So an interactive ZKP is said to be deniable to third parties not taking part in the actual proof (and only checking the proof transcript after maybe protocol execution) because someone interested in denying the proof could always pretend that the transcript is just the one coming from the Simulator: interactive ZKPs are deniable to third parties because they are non-transferable, given their magic relies on "live" messages exchange following protocol rules.

Non-interactive ZKPs exist because it's damn useful to have a protocol not mandating Prover and Verifier online at the same time, so the transcript is just a bunch of messages the Prover leaves online for when the Verifier will check it: so it's trasferable by design, but of course this means the Prover cannot deny the proof once it has published it (otherwise the proof would be useless ;-) )

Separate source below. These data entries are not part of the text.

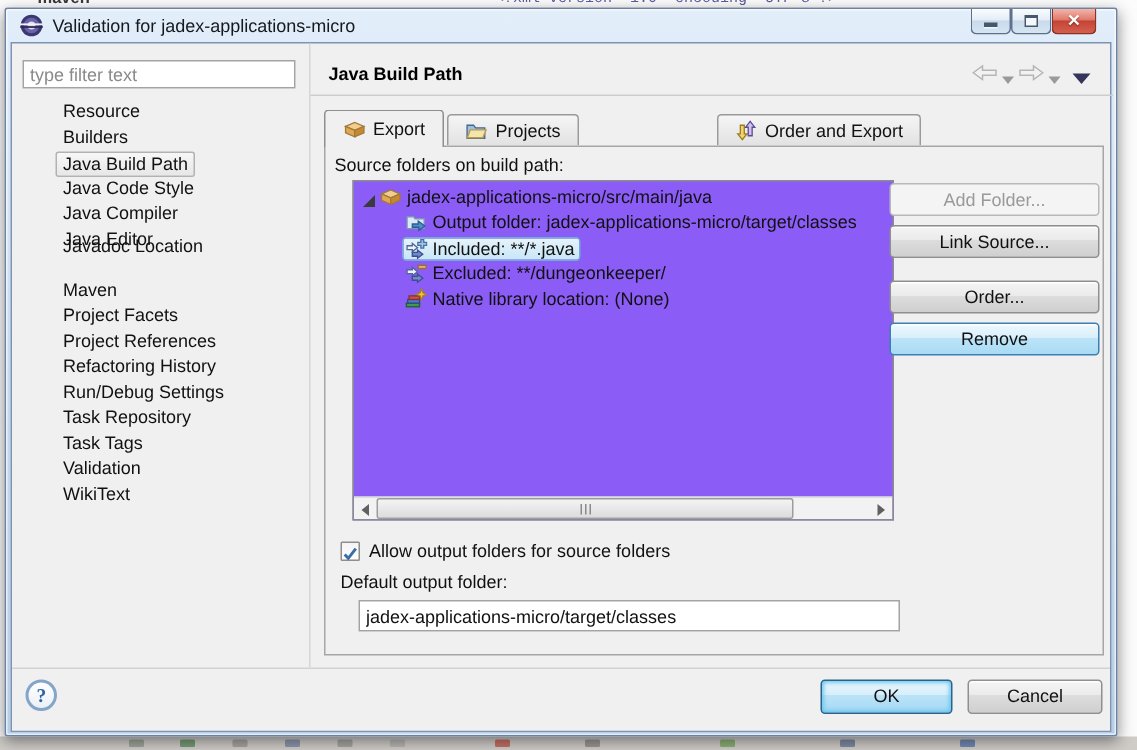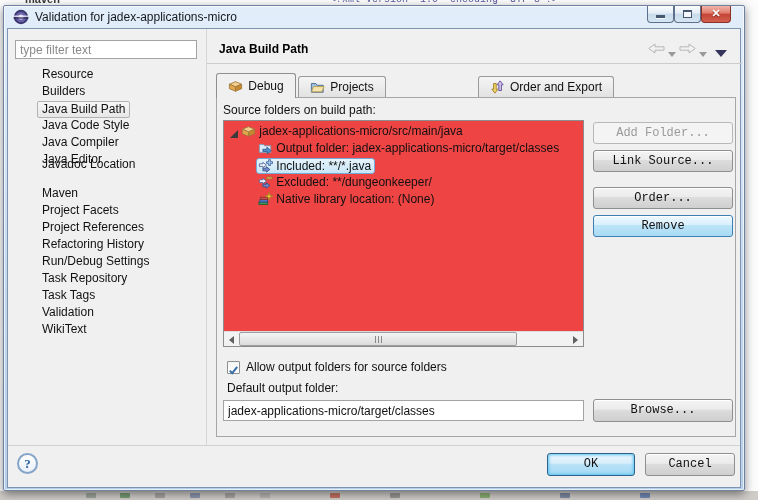--- a/index.html
+++ b/index.html
@@ -50,48 +50,48 @@
 
   
   .tab { position:absolute; height:21px; top:47px; border:1px solid #9a9a9a; border-bottom:none; border-radius:3px 3px 0 0;
     background:linear-gradient(#f5f5f5,#e2e2e2); font-size:12px; color:#111; display:flex; align-items:center; justify-content:center; gap:5px; }
   .tab.active { top:44px; height:25px; background:#f0f0f0; border-color:#8f8f8f; z-index:3; }
   .tab svg { flex:0 0 auto; }
 
   
   .group { position:absolute; left:208px; top:68px; width:520px; height:340px; border:1px solid #a6a6a6; background:#f0f0f0; }
   .list-label { position:absolute; left:6px; top:5px; font-size:12px; color:#111; }
-  .tree-panel { position:absolute; left:6px; top:22px; width:361px; height:227px; background:#ef4444; border:1px solid #8c8c8c; overflow:hidden; }
+  .tree-panel { position:absolute; left:18px; top:22px; width:361px; height:227px; background:#8b5cf6; border:1px solid #8c8c8c; overflow:hidden; }
   .tree-row { position:absolute; left:0; width:100%; height:17px; font-size:12px; color:#111; white-space:nowrap; overflow:hidden; }
   .tree-row svg { vertical-align:-3px; }
   .expander { position:absolute; left:5px; top:5px; width:0; height:0; border-left:5px solid transparent; border-top:5px solid transparent; border-bottom:5px solid #3a3a3a; border-right:5px solid #3a3a3a; transform:scale(.8); }
   .tree-sel { display:inline-block; border:1px solid #74a9d8; border-radius:3px; background:linear-gradient(#e6f3fb,#c8e6f7); padding:0 3px 0 1px; margin-left:-2px; }
 
   
   .hscroll { position:absolute; left:0; bottom:0; width:359px; height:15px; background:#f2f2f2; border-top:1px solid #dcdcdc; }
   .sb-arrow { position:absolute; top:0; width:15px; height:14px; }
   .sb-arrow:before { content:""; position:absolute; top:4px; width:0; height:0; border-top:4px solid transparent; border-bottom:4px solid transparent; }
   .sb-left:before { left:5px; border-right:5px solid #606060; }
   .sb-right:before { right:5px; border-left:5px solid #606060; }
   .sb-thumb { position:absolute; left:15px; top:0; width:278px; height:14px; background:linear-gradient(#f4f4f4,#dcdcdc); border:1px solid #9d9d9d; border-radius:2px; }
   .grip { position:absolute; left:50%; top:3px; width:1px; height:7px; background:#8a8a8a; box-shadow:-3px 0 0 #8a8a8a, 3px 0 0 #8a8a8a; }
 
   
   .btn { position:absolute; height:22px; border:1px solid #8e8f8f; border-radius:3px; font-size:12px; color:#111;
-    background:linear-gradient(#f4f4f4,#ebebeb 45%,#dddddd 46%,#cfcfcf); text-align:center; line-height:20px; box-shadow:inset 0 1px 0 #fff;font-family:Liberation Mono, monospace; }
+    background:linear-gradient(#f4f4f4,#ebebeb 45%,#dddddd 46%,#cfcfcf); text-align:center; line-height:20px; box-shadow:inset 0 1px 0 #fff; }
   .btn.disabled { color:#9a9a9a; background:#f4f4f4; border-color:#b8b8b8; box-shadow:none; }
   .btn.hl { border-color:#3c7fb1; background:linear-gradient(#edf8fe,#d9effc 45%,#bde4f8 46%,#a8dbf5); }
   .btn.def { border-color:#2c628b; background:linear-gradient(#eaf6fd,#d7eefb 45%,#bbe3f8 46%,#a4d9f4); box-shadow:inset 0 0 3px 1px #5fc4ee; }
   .side-btn { left:376px; width:140px; }
 
   
   .checkbox { position:absolute; left:10px; top:263px; width:13px; height:13px; border:1px solid #8e8e8e; border-radius:1px; background:linear-gradient(#f4f4f4,#fff); }
   .chk-label { position:absolute; left:29px; top:262px; font-size:12px; color:#111; }
   .def-label { position:absolute; left:10px; top:283px; font-size:12px; color:#111; }
-  .out-input { position:absolute; left:6px; top:302px; width:361px; height:21px; border:1px solid #a3a3a3; background:#fff; font:12px "Liberation Sans",sans-serif; padding:0 4px; color:#111; }
+  .out-input { position:absolute; left:22px; top:302px; width:361px; height:21px; border:1px solid #a3a3a3; background:#fff; font:12px "Liberation Sans",sans-serif; padding:0 4px; color:#111; }
 
   
   .footer { position:absolute; left:0; top:416px; width:732px; height:42px; border-top:1px solid #d2d2d2; background:#f0f0f0; }
   .help-btn { position:absolute; left:9px; top:7px; width:21px; height:21px; border:2px solid #84a4c8; border-radius:50%;
     background:linear-gradient(#ffffff,#e9f0f7); color:#2f649e; font:bold 13px "Liberation Serif",serif; text-align:center; line-height:18px; }
   .ok-btn { left:539px; top:7px; width:88px; height:23px; line-height:21px; }
   .cancel-btn { left:637px; top:7px; width:90px; height:23px; line-height:21px; }
 </style>
 </head>
 <body>
@@ -173,21 +173,21 @@
             </svg></span><span class="tri-sm"></span><span class="tri-menu"></span>
       </div>
       <div class="hsep"></div>
 
       <div class="tab active" style="left:208px;width:80px">
         <svg width="15" height="14" viewBox="0 0 16 16">
           <path d="M1 6 L8 3 L15 6 L8 9 Z" fill="#f3cd8e" stroke="#a0793d"></path>
           <path d="M1 6 V11 L8 14 V9 Z" fill="#e2a84f" stroke="#a0793d"></path>
           <path d="M15 6 V11 L8 14 V9 Z" fill="#c8892e" stroke="#a0793d"></path>
         </svg>
-        <span>Debug</span>
+        <span>Export</span>
       </div>
       <div class="tab" style="left:290px;width:88px">
         <svg width="15" height="14" viewBox="0 0 16 16">
           <path d="M1 4 h5 l1.5 2 H14.5 v8 H1 Z" fill="#9cc0de" stroke="#44678c"></path>
           <path d="M3.5 7.5 h12 l-2.5 6 H1.2 Z" fill="#f4e5ac" stroke="#b89a4a"></path>
         </svg>
         <span>Projects</span>
       </div>
       <div class="tab" style="left:470px;width:136px">
         <svg width="15" height="14" viewBox="0 0 16 16">
@@ -260,21 +260,20 @@
         <div class="btn side-btn hl" style="top:117px">Remove</div>
 
         <div class="checkbox">
           <svg width="11" height="11" viewBox="0 0 11 11">
             <polyline points="1.8,5.6 4.2,8.2 9.2,1.8" fill="none" stroke="#3a6ea8" stroke-width="2"></polyline>
           </svg>
         </div>
         <div class="chk-label">Allow output folders for source folders</div>
         <div class="def-label">Default output folder:</div>
         <input class="out-input" value="jadex-applications-micro/target/classes" style="">
-        <div class="btn side-btn" style="top:301px;height:23px;line-height:21px">Browse...</div>
       </div>
 
       <div class="footer">
         <div class="help-btn">?</div>
         <div class="btn def ok-btn">OK</div>
         <div class="btn cancel-btn">Cancel</div>
       </div>
 
     </div>
   </div>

Why the transcript produced by Simulator-trick doesn't work for e.g. Fiat-Shamir NIZK? Because in that case the Simulator needs to program the Random Oracle, and in that model the Random Oracle is a single external entity called by both the Prover and the Verifier; however implementations (here the heuristic side of Fiat Shamir) use hash functions as RO, appearing in Prover and Verifier as independent instances of the same algorithm. And we have also said that Verifier could appear after a long time, so: independent instances, not online at the same time: in our real world the Simulator really cannot influence Verifier's hash programming it.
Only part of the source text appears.